Even before the current Twitter and Facebook fanatics flocked to the Internet, Med School buddies Brad Weinberg and Rajiv Kumar learned from their early clinical days that patients who were the most successful at losing weight, increasing their exercise, quitting smoking and sticking to their goals all had one thing in common: they had social networking profiles and used their online friends to push them forward.

Aetna isn’t the only group health plan provider to put exercise in the cloud. Cigna, UnitedHealth and other major insurance companies offering their own brands of virtual fitness tracking and exercise regimes, to their own employees and to their plan subscribers. These companies and other FORTUNE 500s regularly report substantial cuts in healthcare costs, employee morale and retention by offering wellness programs that are fully integrated into social networking sites.

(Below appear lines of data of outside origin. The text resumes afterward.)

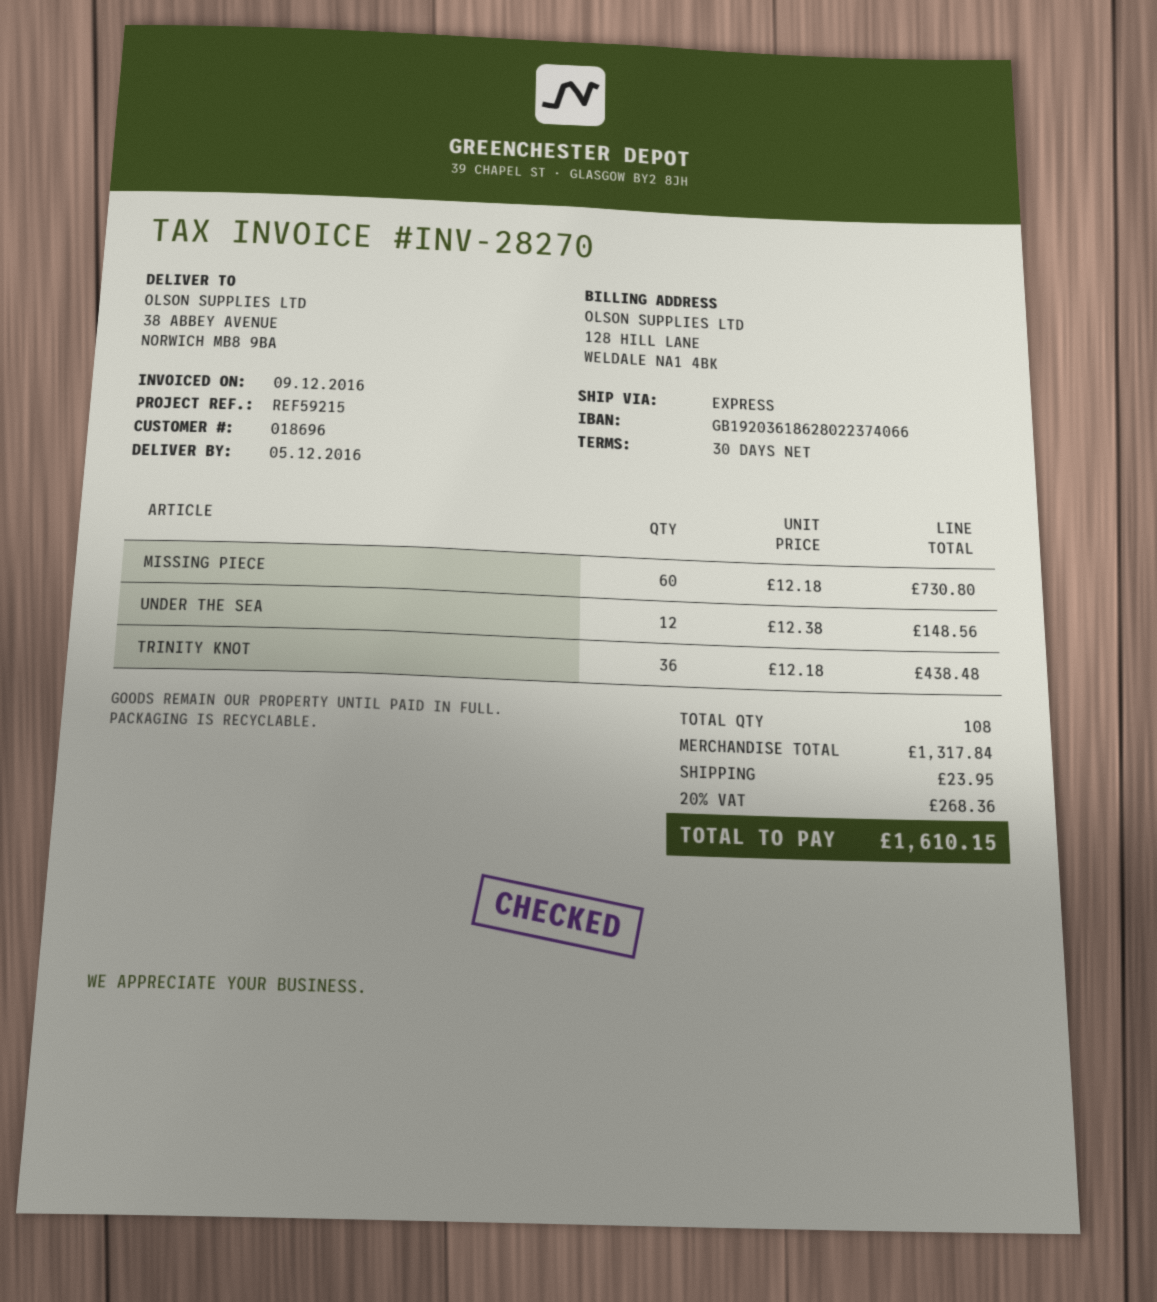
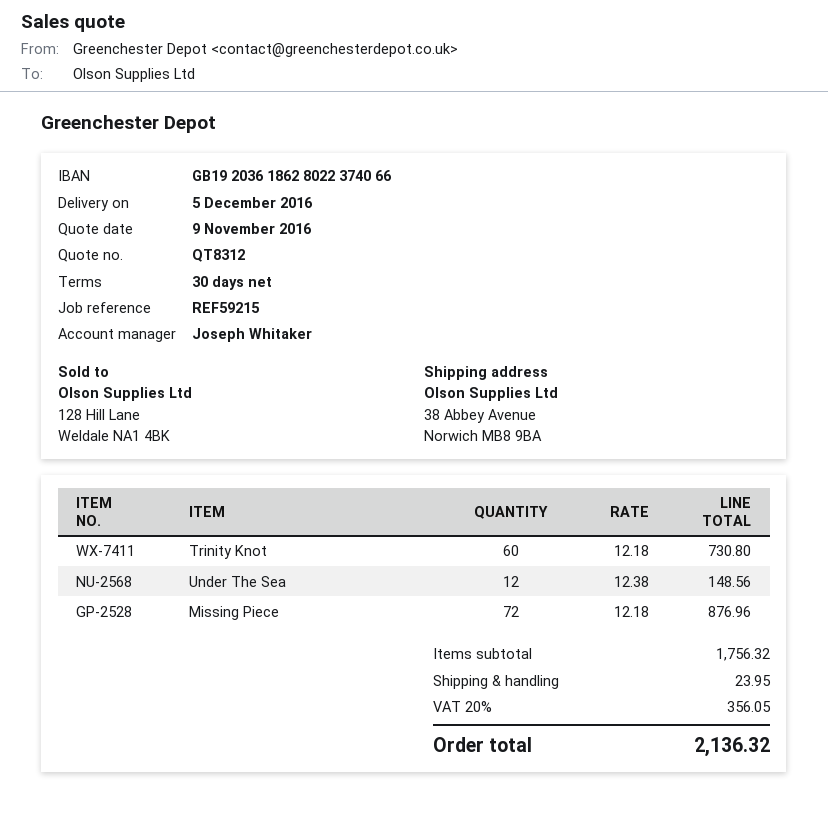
MISSING PIECE: 60 x 12.18 = 730.80 -> 72 x 12.18 = 876.96
TRINITY KNOT: 36 x 12.18 = 438.48 -> 60 x 12.18 = 730.80
subtotal: 1317.84 -> 1756.32
tax: 20% = 268.36 -> 20% = 356.05
total: 1610.15 -> 2136.32

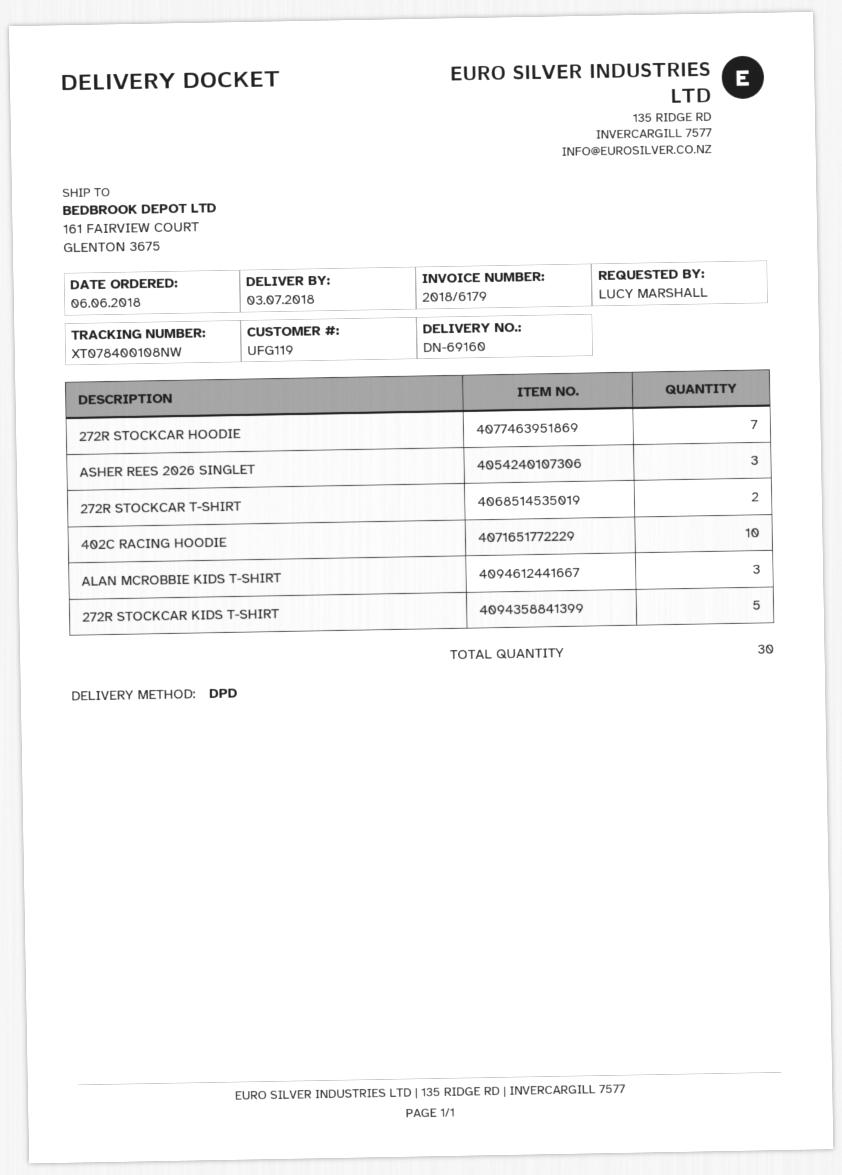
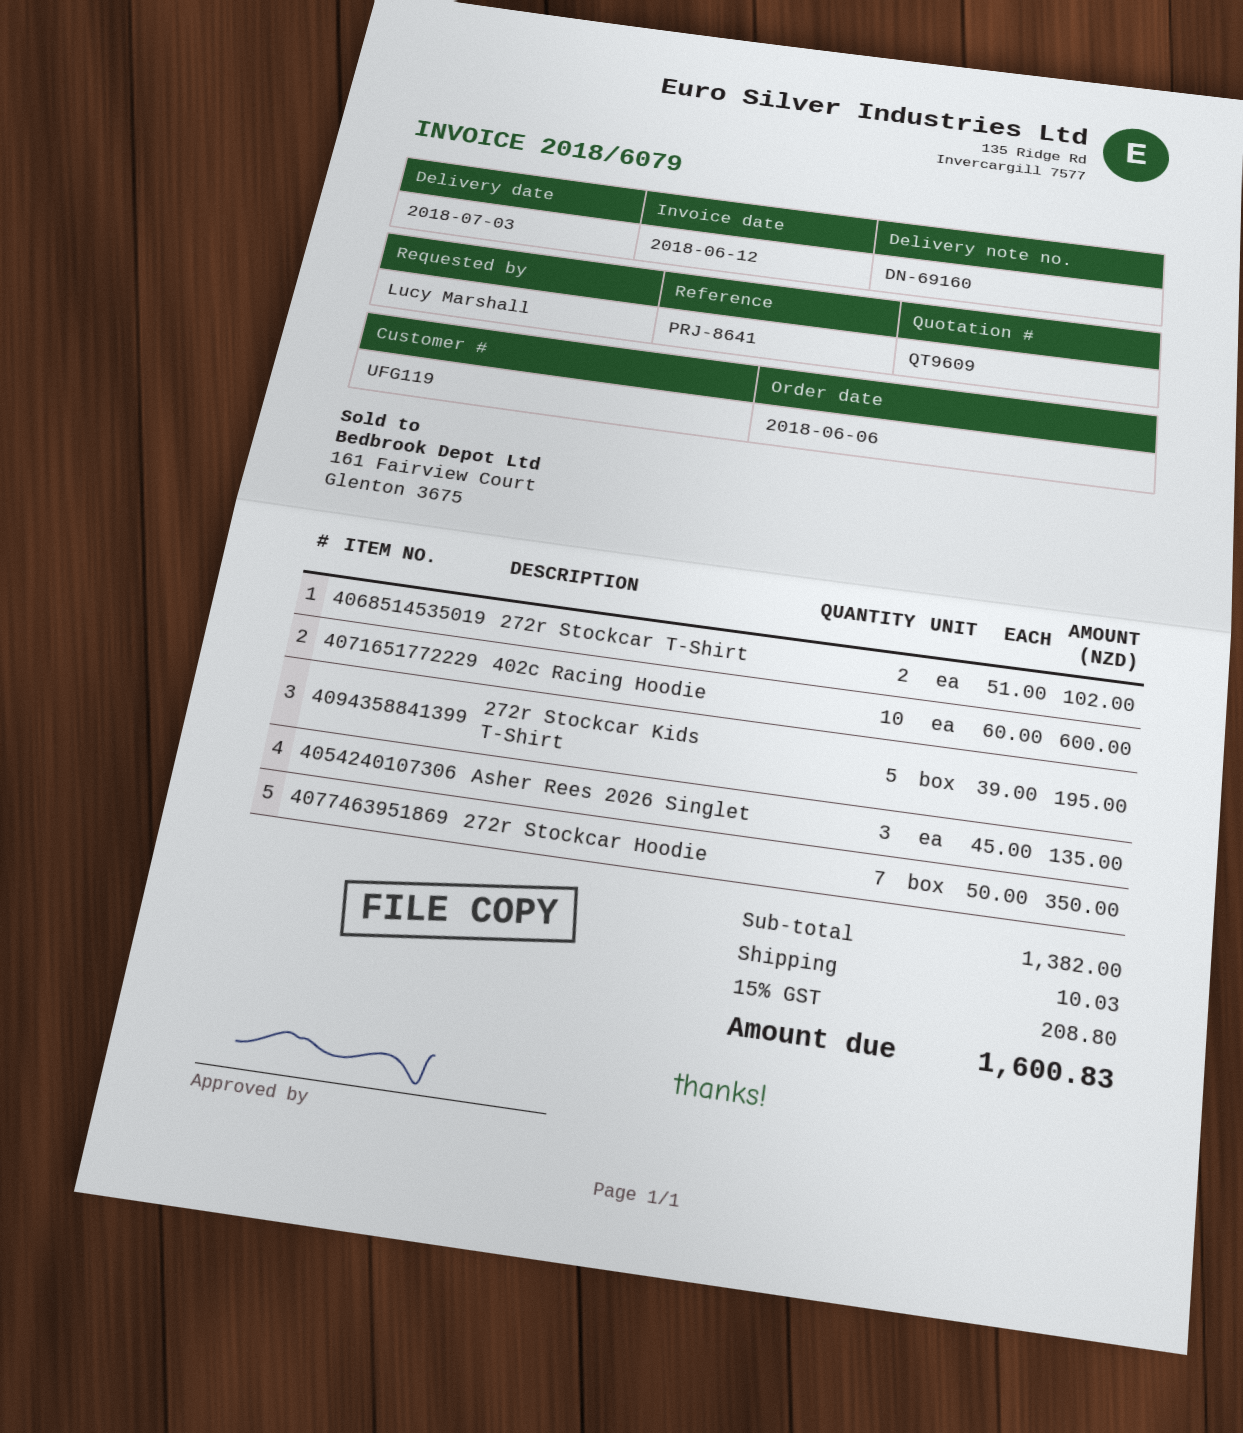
invoice number: 2018/6179 -> 2018/6079
ALAN MCROBBIE KIDS T-SHIRT: 3 -> none

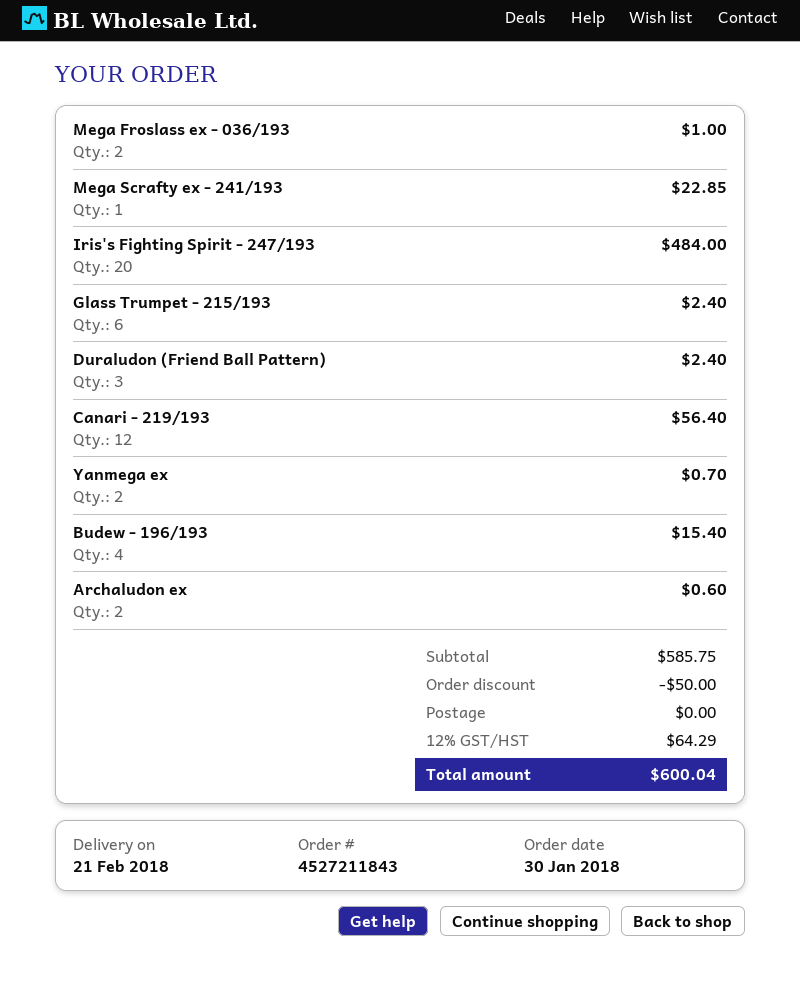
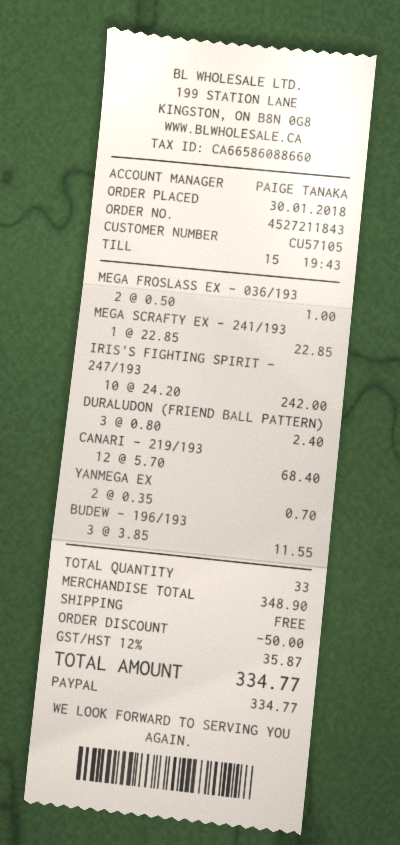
Iris's Fighting Spirit - 247/193: 20 for 484.00 -> 10 for 242.00
Glass Trumpet - 215/193: 6 for 2.40 -> none
Canari - 219/193: 12 for 56.40 -> 12 for 68.40
Budew - 196/193: 4 for 15.40 -> 3 for 11.55
Archaludon ex: 2 for 0.60 -> none
subtotal: 585.75 -> 348.90
tax: 12% = 64.29 -> 12% = 35.87
total: 600.04 -> 334.77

Some online fitness program providers work with companies to generate customized reports that tell CEOs which employees are using the program and how often. Other companies fully-integrate the data into Human Resources systems to cross-reference it with group health insurance claim information. While privacy advocates have concerns about the usage of such data to discriminate against employees in some way, national statistics tend to favor the employer:

  • The Kaiser Family Foundation reports: Nationwide, employer-sponsored health coverage premiums for family coverage have increased by 97% since 2000, from $6,438 to $12,680 in 2008.
  • Many have experienced 16% increases during the last 3 years much due to the rising epidemic of obesity and overweight adults.
  • A study in the Journal of Health Affairs noted that per person health care spending for obese adults is 56 percent higher than for normal-weight adults. Over 15 years, the additional costs incurred by obese adults with private health insurance versus normal-weight adults increased from $272 to $1,244 per person per year. The International Journal of Obesity reports, weight gains of 20 pounds are associated with medical care cost increases of >$500 over the last three years.
  • Obese workers lose about 13 times more days per year of work from injury or illness. (In an organization of 10,000 employees, with 32% obesity, that equates to 334,880 hours or an estimated 161 full time employees. With an average national salary of $38,500, the total cost of lost days can be as much as: $6,198,500 per year.)

Online nutritionists, exercise coaches and member message boards are also growing in popularity outside the workplace since real-live trainers are finding work in other industries and more exercise enthusiasts are cutting their gym memberships to save money.